Hi @skeddles,
Thank you for letting us know. It looks like this topic may have already been discussed in this thread: errors-message-could-not-authenticate-you-code-32:
{“errors”:[{“message”:“Could not authenticate you”,“code”:32}]}
In my case, with /statuses/update, it appeared to be the nonce, which should be exactly 32 characters 0…9, a…f. (upper or lowercase doesn’t matter).
Testing with the oauth tool, using the nonce generated revealed this.
If you changed your app rights from read-only to write, regenerate your keys.

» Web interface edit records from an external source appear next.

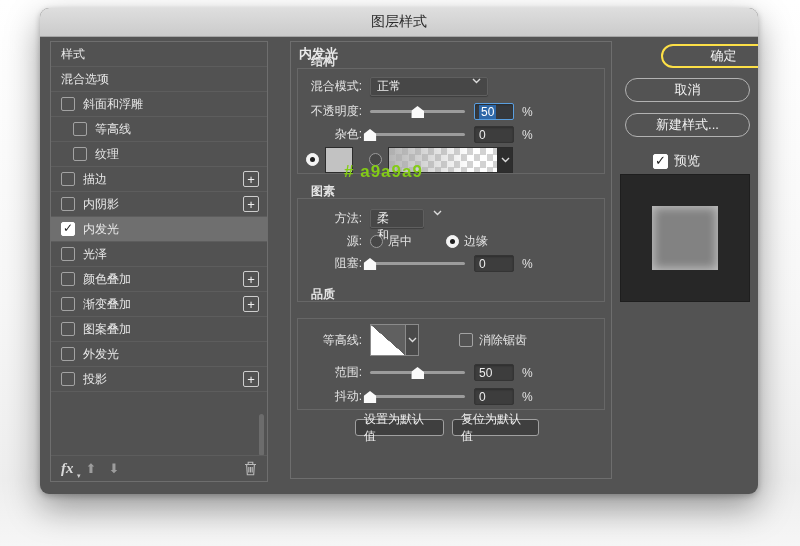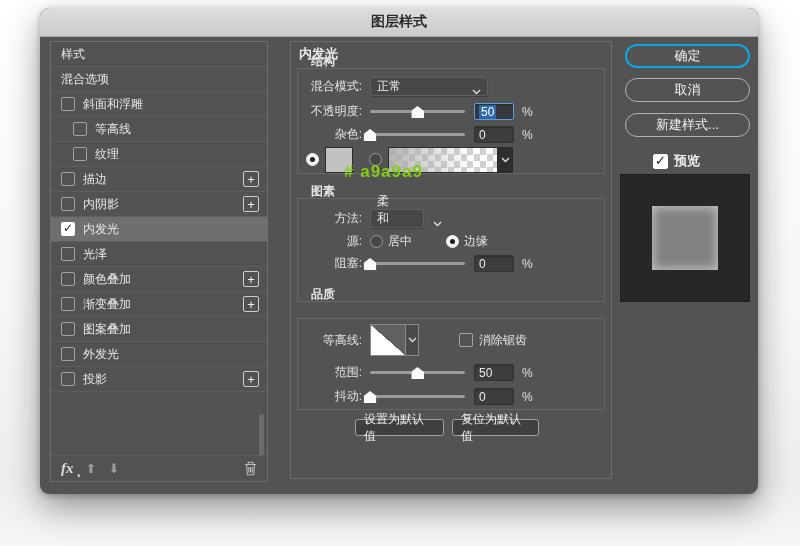"图层样式" .titlebar { font-weight: 700 -> 400 }
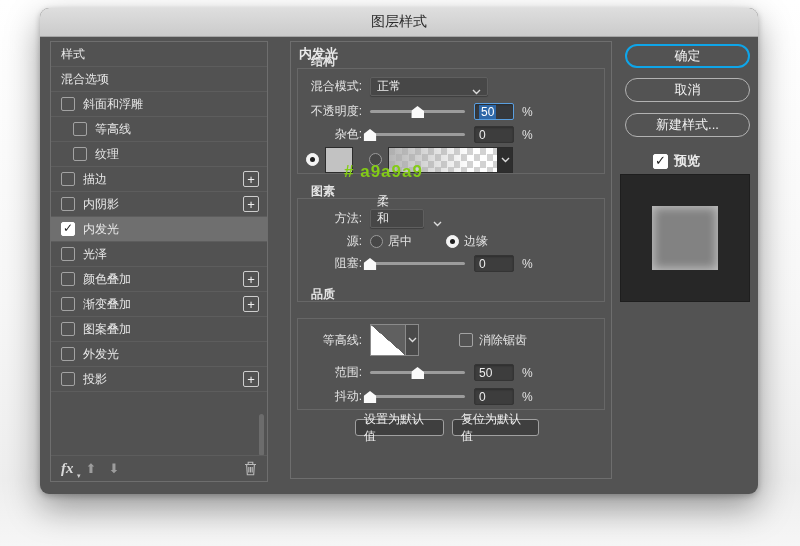"确定" .pill.primary { border: 2px solid #0ea5e9 -> 2px solid #fde047; margin-left: none -> 36px }
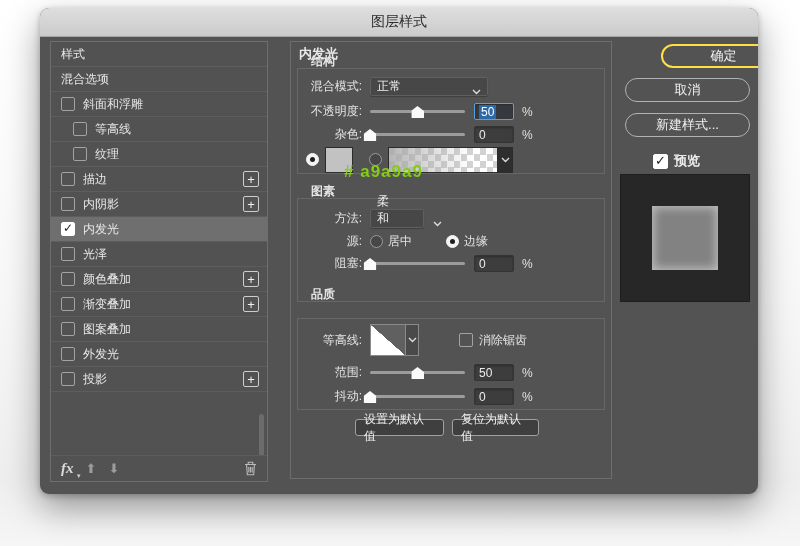"正常" .dropdown { align-items: flex-end -> flex-start }
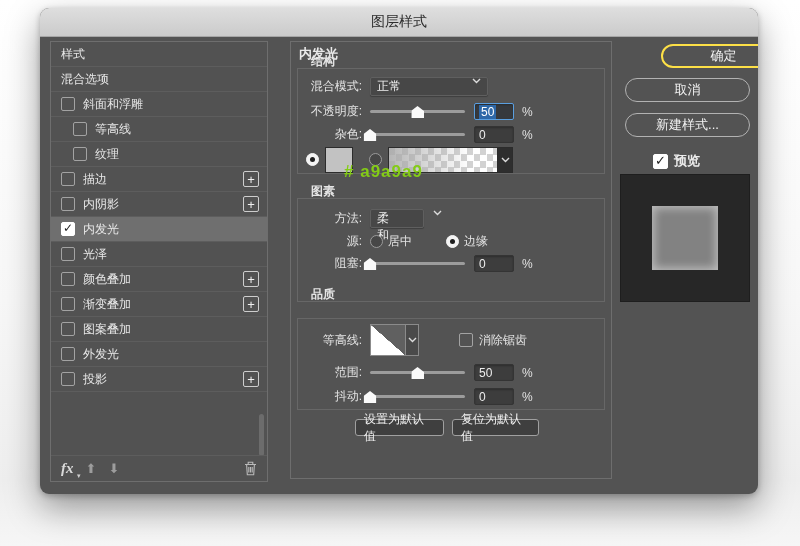"预览" .preview-row { font-weight: bold -> none }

Tip: follow the example from the docs, using their keys, nonce, timestamp and status, and see if your signature matches theirs. Then change to API 1.1 and use a correct timestamp, keys and nonce. Check your request with the oauth tool to see if your header matches, fire your request with a tool like postman.
Another issue: some API’s don’t work if your browser is connected to twitter while testing!
For what it’s worth: I did not put my status (text) in the body of the request, but as an url parameter. This works fine.
and here…
{“errors”:[{“message”:“Could not authenticate you”,“code”:32}]}
When implementing Twitter sign in flow, I noticed that I was having {“errors”: [{“code”:32,”message”:”Could not authenticate you.”}]} error message when connecting to some end points. At the end I realized the problem came from the way the base string required for signature was encoded.
Some end points like /statuses/home_timeline will require an extra percent-encoding of the values of parameters used when generating the base string, while some others like /statuses/update will not.
For more details, I recommend you to read this post: http://soupkodjou.com/implementing-twitter-oauth-in-java-step-by-step/5/ .
This post provides a step by step details on how to getting started with Twitter API, without using third-party libraries.
If the above post doesn’t help, please let me know.